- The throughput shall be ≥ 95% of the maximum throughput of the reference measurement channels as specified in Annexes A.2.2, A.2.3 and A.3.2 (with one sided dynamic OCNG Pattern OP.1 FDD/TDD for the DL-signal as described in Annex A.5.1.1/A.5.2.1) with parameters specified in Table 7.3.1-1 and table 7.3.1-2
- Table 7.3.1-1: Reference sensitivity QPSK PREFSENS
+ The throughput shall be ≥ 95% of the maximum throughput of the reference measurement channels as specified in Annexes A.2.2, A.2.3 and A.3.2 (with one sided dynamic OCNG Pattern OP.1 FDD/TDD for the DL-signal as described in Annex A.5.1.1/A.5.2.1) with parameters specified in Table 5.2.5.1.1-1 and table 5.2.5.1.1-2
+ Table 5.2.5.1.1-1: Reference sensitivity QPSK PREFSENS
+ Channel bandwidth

•••

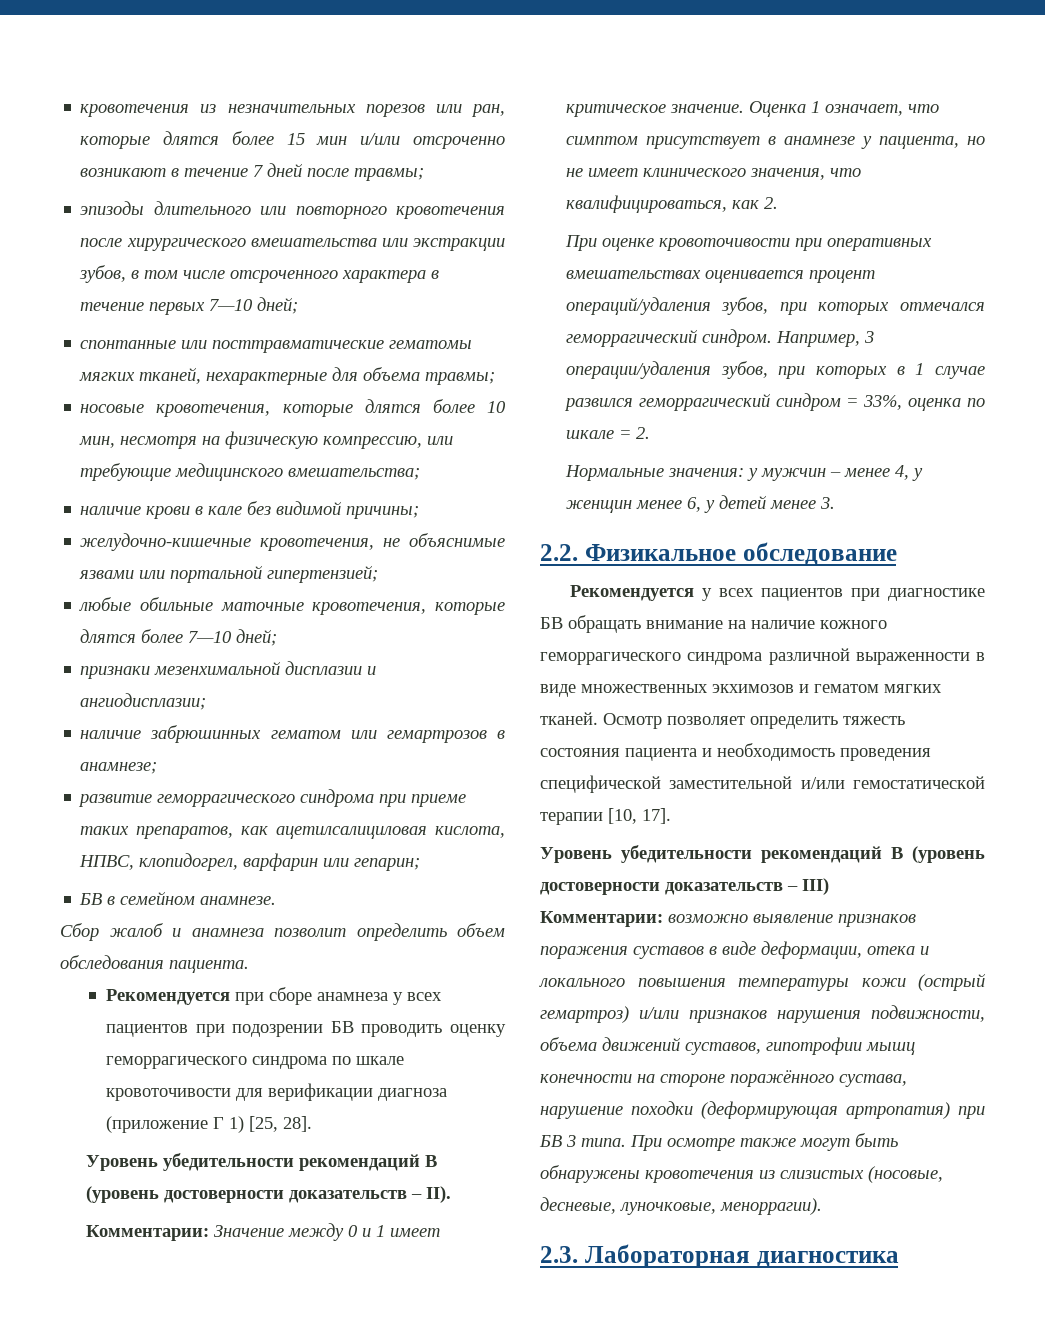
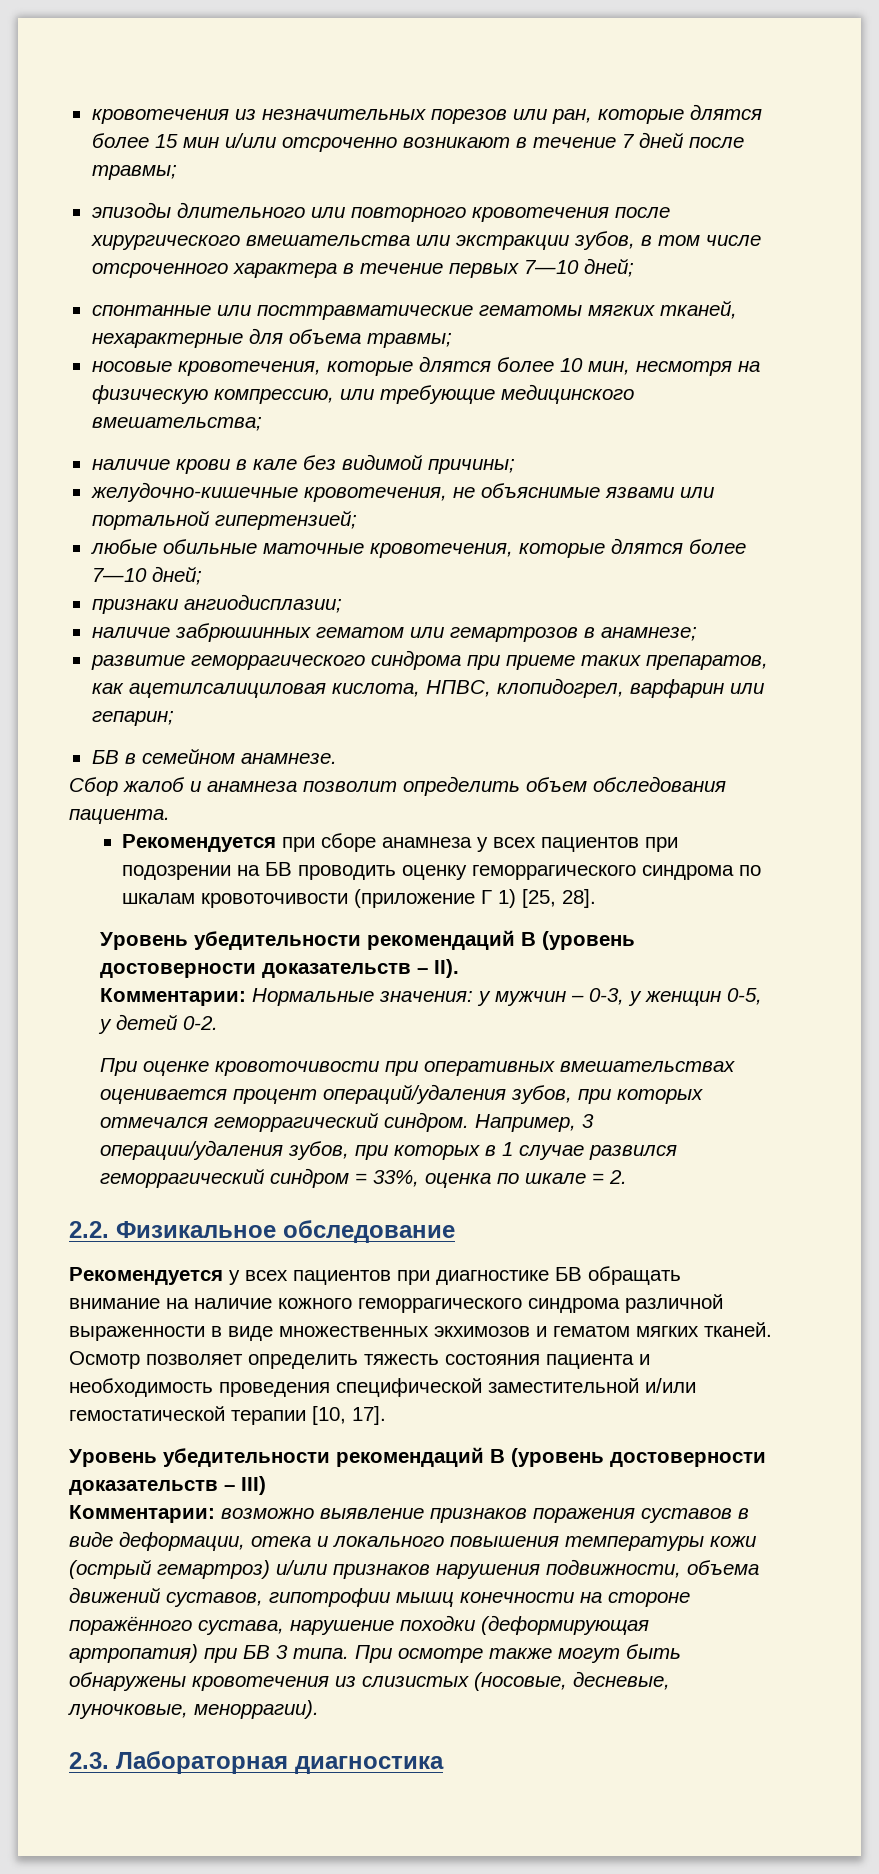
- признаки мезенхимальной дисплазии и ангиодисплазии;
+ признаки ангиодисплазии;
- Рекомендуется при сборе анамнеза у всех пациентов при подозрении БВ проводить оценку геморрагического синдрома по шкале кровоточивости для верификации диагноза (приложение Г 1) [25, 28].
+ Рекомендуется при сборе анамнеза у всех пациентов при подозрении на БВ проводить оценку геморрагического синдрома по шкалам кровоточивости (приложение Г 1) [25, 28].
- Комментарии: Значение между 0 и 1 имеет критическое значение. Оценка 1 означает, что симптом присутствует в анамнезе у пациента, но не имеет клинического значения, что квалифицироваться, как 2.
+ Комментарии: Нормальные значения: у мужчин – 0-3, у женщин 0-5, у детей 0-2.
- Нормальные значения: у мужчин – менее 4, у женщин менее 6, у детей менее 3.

•••

Directions: Restate word for word only the lines above from the line containing "- The throughput" to the line containing "- Table 7.3.1-1: Reference", both of them included.

Your solution:
- The throughput shall be ≥ 95% of the maximum throughput of the reference measurement channels as specified in Annexes A.2.2, A.2.3 and A.3.2 (with one sided dynamic OCNG Pattern OP.1 FDD/TDD for the DL-signal as described in Annex A.5.1.1/A.5.2.1) with parameters specified in Table 7.3.1-1 and table 7.3.1-2
- Table 7.3.1-1: Reference sensitivity QPSK PREFSENS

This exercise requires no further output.